As it is a priority of OCDTWIN to identify the epigenetic effects of unique environment while controlling genetic effects, several additional genetic mechanisms will be studied in order to confirm identical genomes in affected and unaffected twins. This includes chromosomal mosaicism, post-zygotic mutation, and mutations of mitochondrial DNA [44]. To assess the landscape of genetic variants among the twins both for somatic and germline, we will use whole genome sequencing (WGS) [45] and high-density DNA microarrays. DNA microarrays can be used for detection of large CNVs using multiple analysis programs, and the variations found in samples will be compared to control twins, other available controls, and databases to identify the frequency and functionality of the variants identified. Furthermore, polygenic risk scores can be calculated and incorporated to all analyses within the OCDTWIN project. WGS can identify rare post-zygotic somatic mutations in the twins. Additionally, rare, damaging variants will be investigated for putative liability variants. Identified somatic and selected damaging germline variants will be subject to technological validation by Sanger sequencing or using digital droplet PCR.

Neonatal blood spots

The Swedish PKU biobank [9] contains neonatal blood spots from all children born in Sweden since 1975. Participating twins consent to the use of these blood spots to extract DNA, proteins, and metabolites, providing an invaluable source of biomaterial taken at birth. In other disorders, important discoveries have been made using neonatal blood spots. For example, persons who develop psychosis have lower levels of certain acute phase proteins (APPs) at the time of birth [46]. APPs are central to innate immune function as well as central nervous system development. Prior studies [47] have demonstrated a high genotyping call rate using whole genome amplified DNA from Swedish blood spots collected from 1975 to 2002. Two 3 mm punches from the blood spots are incubated in 200 µl 1x phosphate buffered saline for 2 h at room temperature on a rotary shaker (900 rpm), yielding an eluate of proteins such as acute phase proteins and antibodies as well as other metabolites (e.g., vitamin D, cytokines, etc.). DNA is then extracted (~ 40–150 ng), only a portion of which (10 ng) is whole genome amplified (Repli-g screening kit, Qiagen). The unamplified DNA retains methylation marks and can be used for epigenetic profiling and/or CNV validation. The amplified DNA can be used for array genotyping, exome sequencing or whole genome sequencing. These analyses will be conducted in collaboration with colleagues at the Statens Serum Institut in Copenhagen, Denmark.

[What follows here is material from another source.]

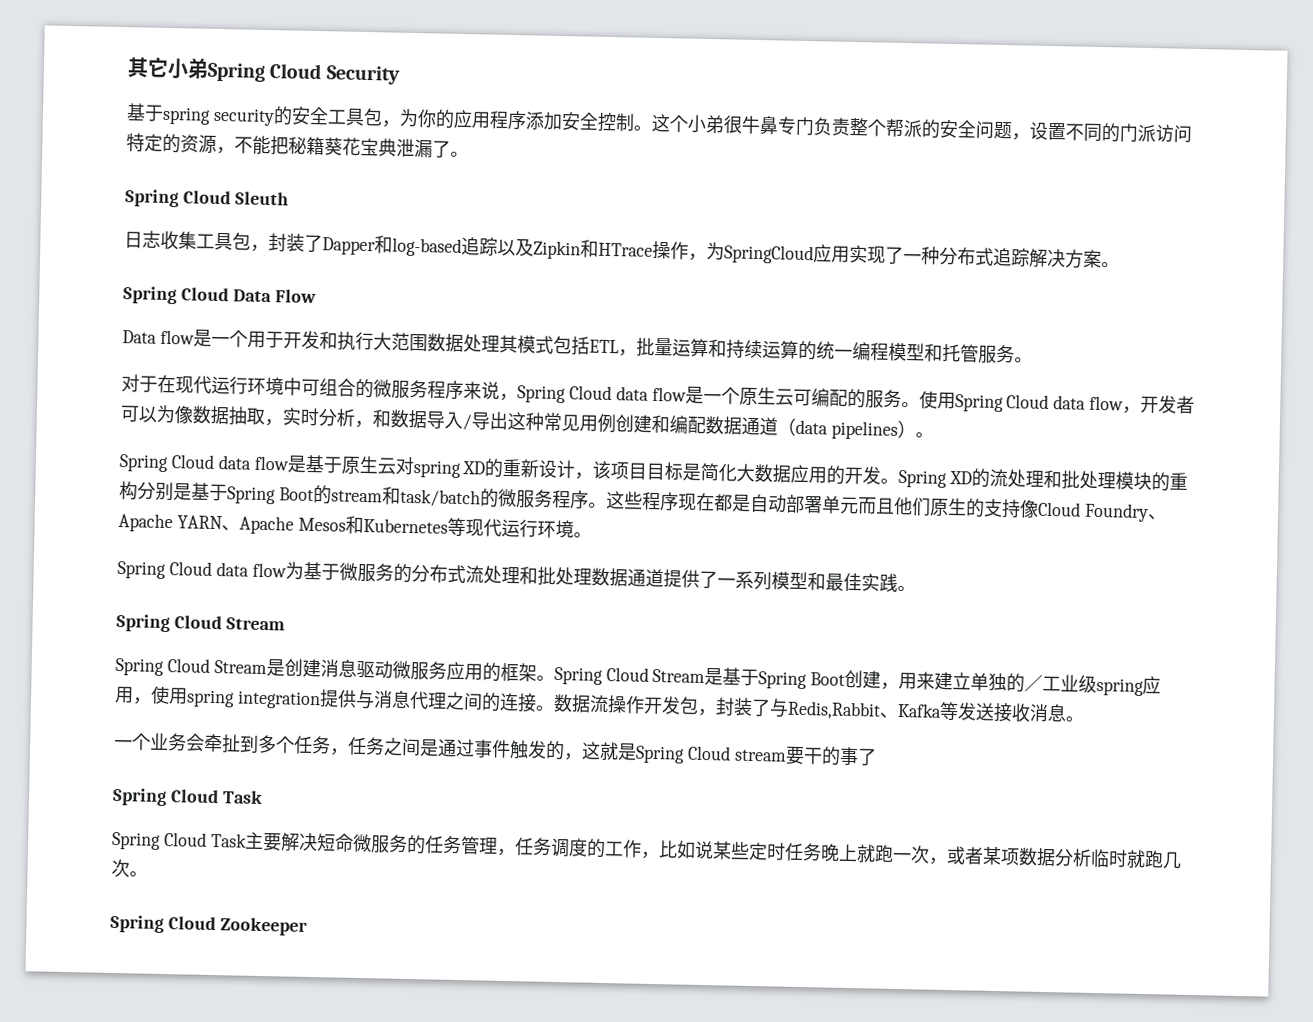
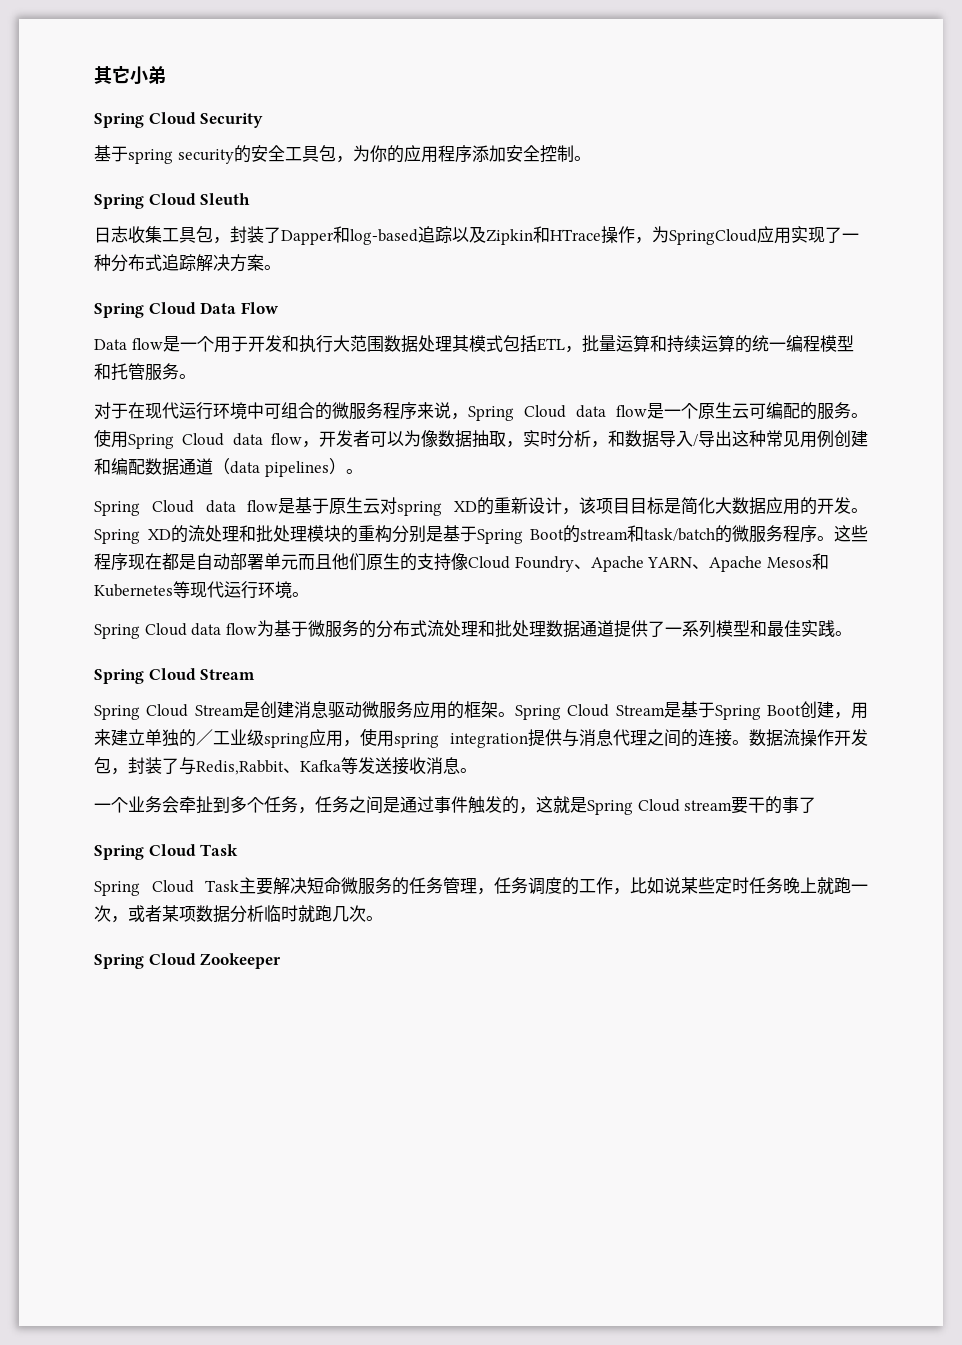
(209, 68) none -> (166, 75) //
[650,113,1192,143] [126,133,469,158] 这个小弟很牛鼻专门负责整个帮派的安全问题，设置不同的门派访问特定的资源，不能把秘籍葵花宝典泄漏了。 -> (591, 158) none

Pediatric Autoimmune Neuropsychiatric Disorder Associated with Streptococcal Infection (PANDAS) can be viewed as an example of a gene-environment interaction leading to OCD [48]. In PANDAS, a relatively common infection appears to represent an environmental stressor that can trigger OCD in a few genetically vulnerable cases. In support of this idea, we have recently reported that while in utero and early life infections are associated with a subsequent risk of OCD, the associations attenuated to the null in sibling models [49]. This suggests that familial or genetic factors explain the association between these early-life infections and OCD. In other words, infections may only trigger obsessive-compulsive symptoms in genetically vulnerable individuals. Through register linkage, we will be able to test whether affected twins are more likely to have had documented infections in early childhood, compared to their unaffected co-twins, in OCD-discordant pairs. In addition, the following markers will be tested in blood: complete blood count (CBC), erythrocyte sedimentation rate (ESR), CRP, TSH, T4, anti-TPO, ferritin, autoantibodies (e.g., transglutaminase-Abs, ANA, Histone-Abs), creatinine, cystatin-C, ALAT, protein fractions, complements, IL-1-β, IL-6, IL-8, IL-10, and TNF-α. In line with our statistical approach, differences between affected and unaffected members of a twin pair will be attributable to disease-state (e.g., response to a chronic illness), whereas differences between affected pairs and healthy control pairs may be interpreted as being potentially attributable to trait immunological or vulnerability factors.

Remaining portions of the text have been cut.